There are a number of frame issues to keep an eye out for that could cause problems
during the stretching process. Knowing what to look for can save both time and money.
The solutions are generally quick and easy. The worst offender is a warped frame. Sharp
edges and heavy spots of old glue can also cause problems. It’s always a good idea to
inspect your frames before the stretching process. Once you determine your frame is in
good condition, bring the screen up to tension and make sure there is good contact
between the mesh and the frame while gluing.
A warped frame has a whole host of problems all its own, from uneven tension,
difficulty getting an even emulsion coat and difficulty registering on press to potentially
breaking the glass in your exposure unit (single points of contact).

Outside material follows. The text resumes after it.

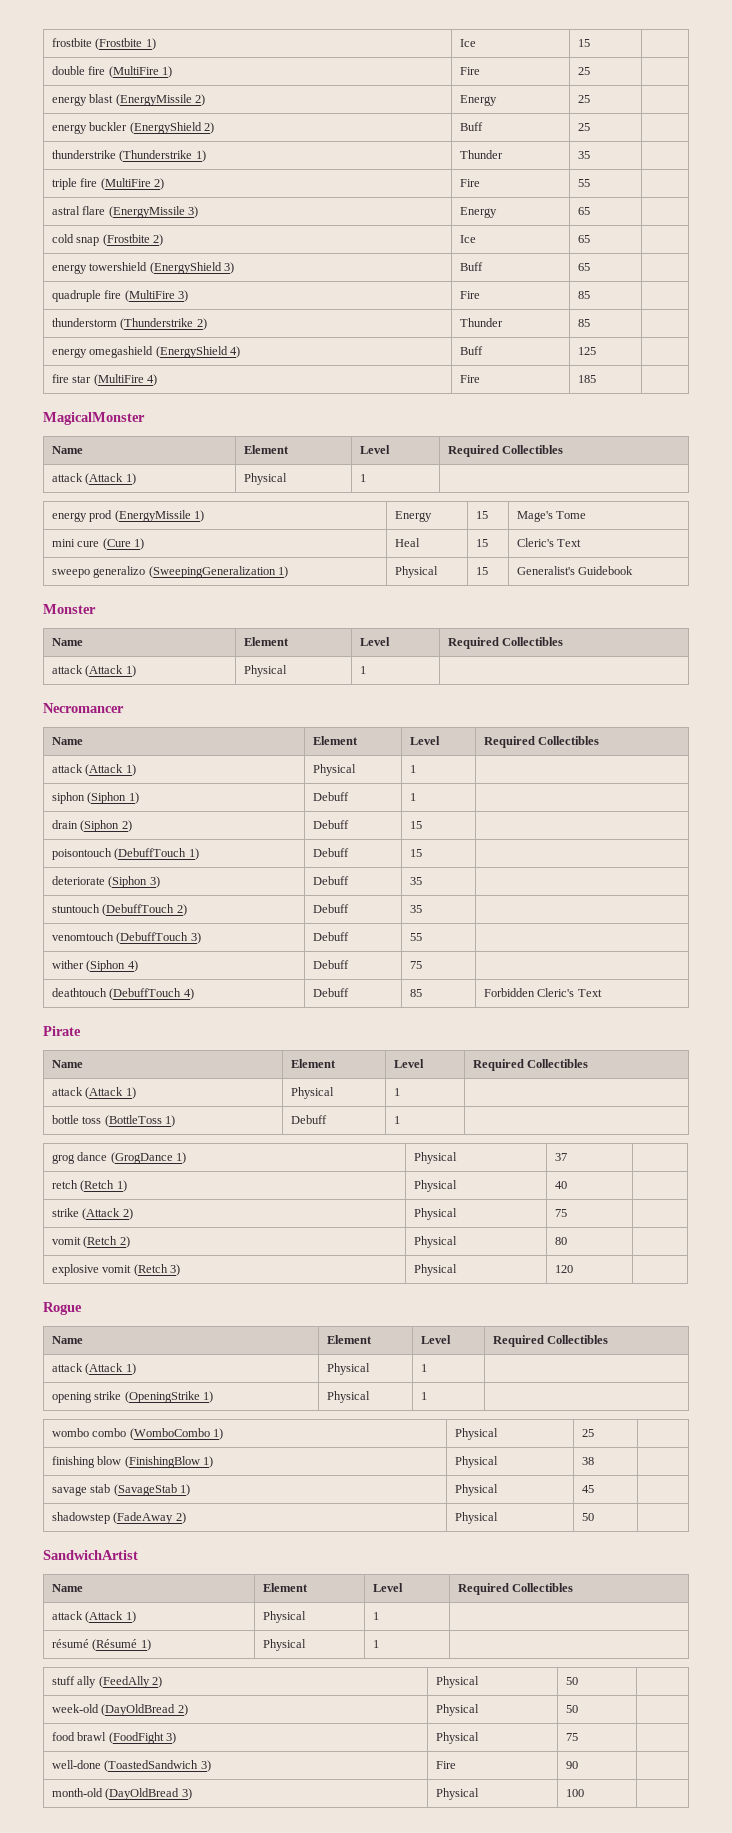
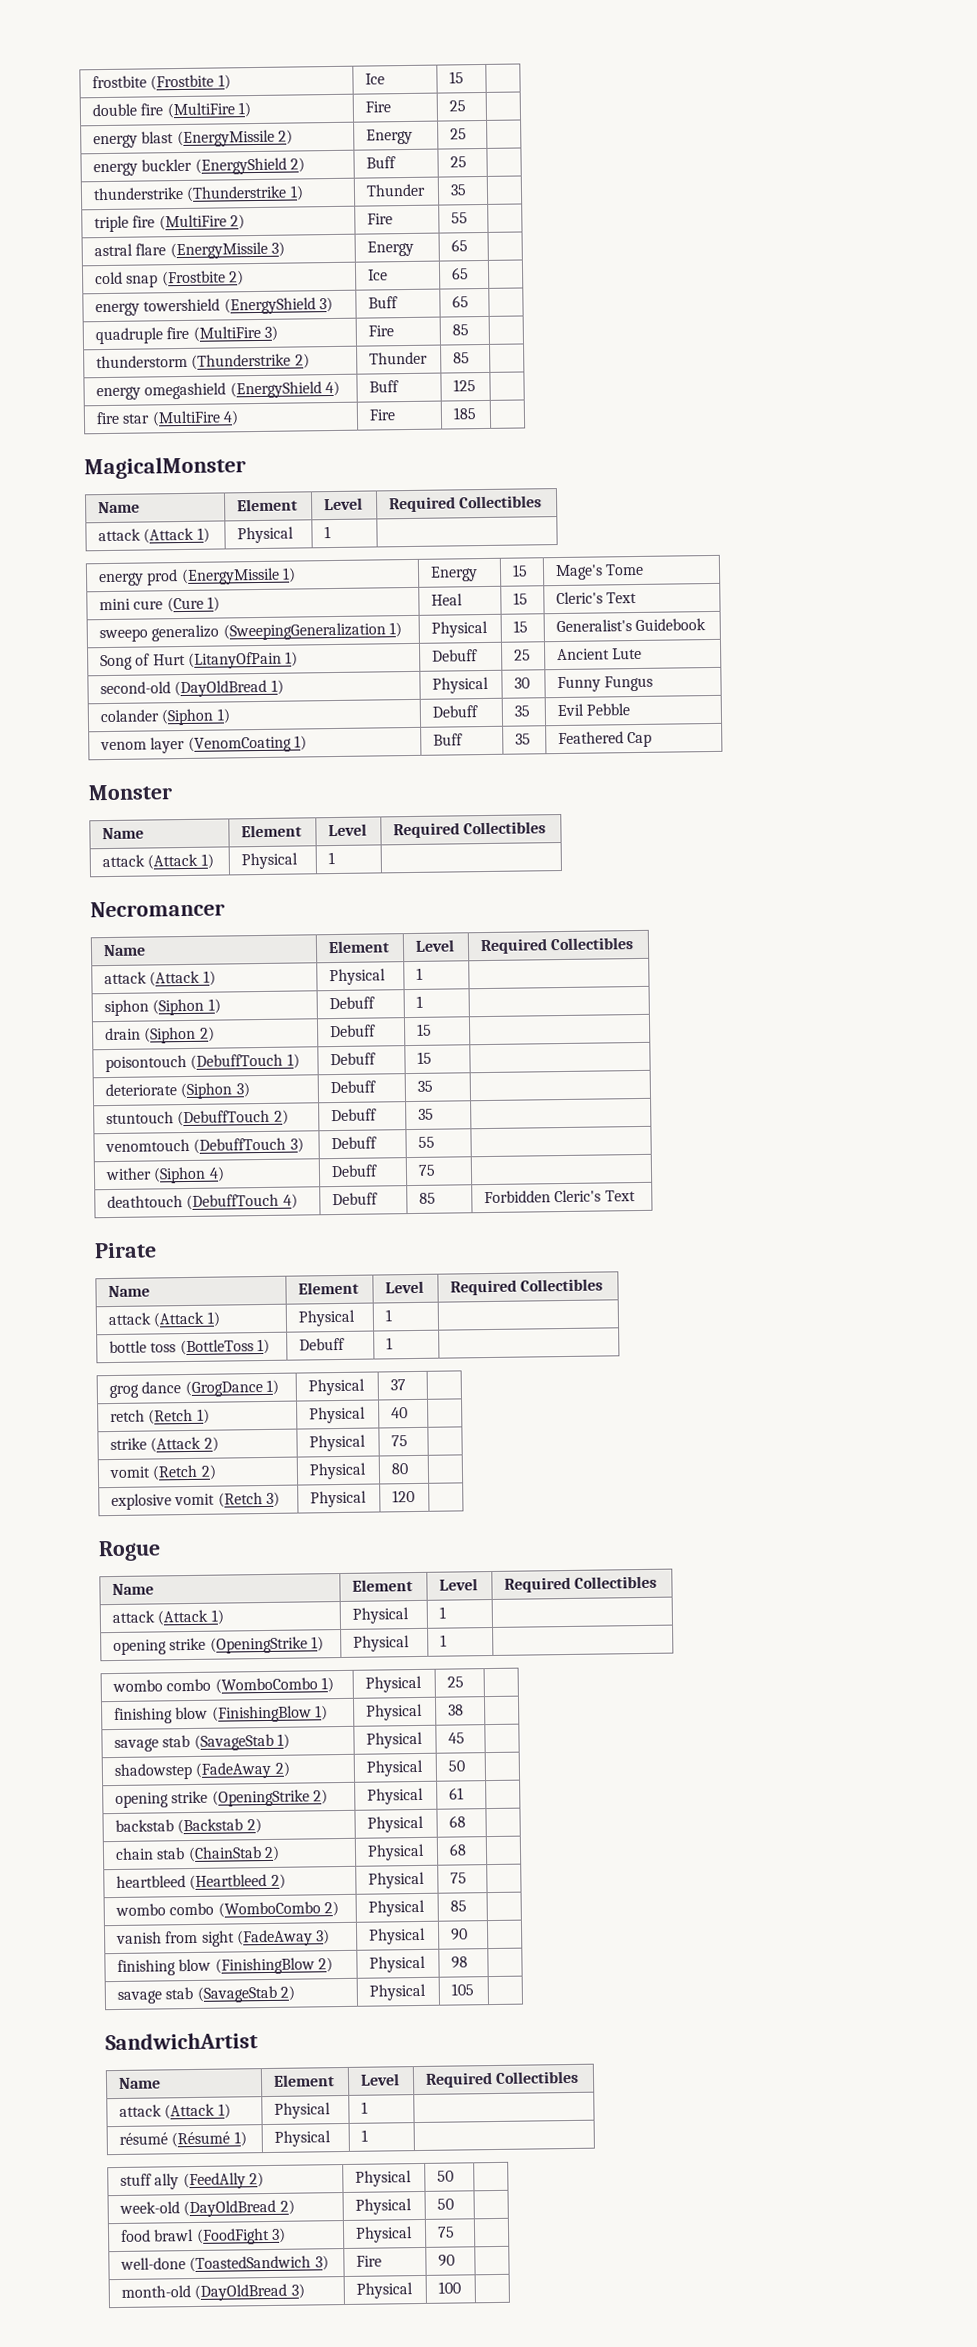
(634, 570) none -> [99,651,299,671] [431,649,478,662] [513,649,531,661] [556,647,643,661] [99,679,284,698] [431,676,489,694] [513,677,530,689] [556,675,654,693] [99,708,231,726] [431,705,478,718] [513,705,530,717] [556,703,631,717] [99,735,307,754] [432,733,463,746] [514,733,531,745] [557,731,653,748] // Song of Hurt (LitanyOfPain 1) | Debuff | 25 | Ancient Lute // second-old (DayOldBread 1) | Physical | 30 | Funny Fungus // colander (Siphon 1) | Debuff | 35 | Evil Pebble // venom layer (VenomCoating 1) | Buff | 35 | Feathered Cap
(594, 1517) none -> [114,1789,328,1809] [366,1787,424,1805] [448,1787,464,1800] [114,1818,262,1835] [366,1815,424,1833] [448,1815,466,1828] [114,1845,280,1863] [366,1843,425,1861] [448,1843,467,1856] [115,1873,286,1891] [367,1871,425,1889] [449,1872,467,1884] [114,1901,339,1918] [367,1899,425,1917] [449,1900,467,1912] [115,1929,331,1947] [368,1927,426,1945] [450,1928,468,1941] [116,1957,333,1977] [368,1955,426,1973] [450,1956,468,1969] [116,1985,295,2005] [368,1983,426,2001] [450,1983,474,1996] // opening strike (OpeningStrike 2) | Physical | 61 | // backstab (Backstab 2) | Physical | 68 | // chain stab (ChainStab 2) | Physical | 68 | // heartbleed (Heartbleed 2) | Physical | 75 | // wombo combo (WomboCombo 2) | Physical | 85 | // vanish from sight (FadeAway 3) | Physical | 90 | // finishing blow (FinishingBlow 2) | Physical | 98 | // savage stab (SavageStab 2) | Physical | 105 |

Roller frames are a bit
easier to correct by pushing or pulling the offending corner. A warped stretch and glue
frame is caused by either a manufacturing defect or metal fatigue. In either event, it’s
difficult to correct. If it’s a new frame, contact the supplier. If it’s an older frame,
Sharp edges can develop from rough handling throughout the process or by not
removing the glue properly during reclaim. Use a piece of cloth to avoid injury and drag
it along the edges of the frame that will be in contact with the mesh. If the cloth pulls,
remove the burr with a file or sand paper.
Glue Build Up
A common practice in reclaiming a frame is to leave the previous layer of glue. In
many cases it provides a better surface to glue to than the original aluminum surface. Be
careful not to let the glue build up become too heavy. With many types of glue, parts of
the thick layer will break off with the mesh during reclaim creating pockets on the glue
surface that will be hard to fill in.
Most stretch and glue stretching systems these days allow you to stretch the mesh with
out contact to the frame until the desired tension is achieved. At that point the mesh is
lowered to the frame or the frame is raised to the mesh. Before gluing, inspect the
contact area by pushing down on the mesh along the inside edge of the frame. If the
contact is not good, you will physically see the mesh come into contact as you push
down. Providing the problem is not drastic, a simple solution is to use weights along the
inside edge. I prefer 1″ x 1″ x 12″ steel bar stock with all edges and corners rounded.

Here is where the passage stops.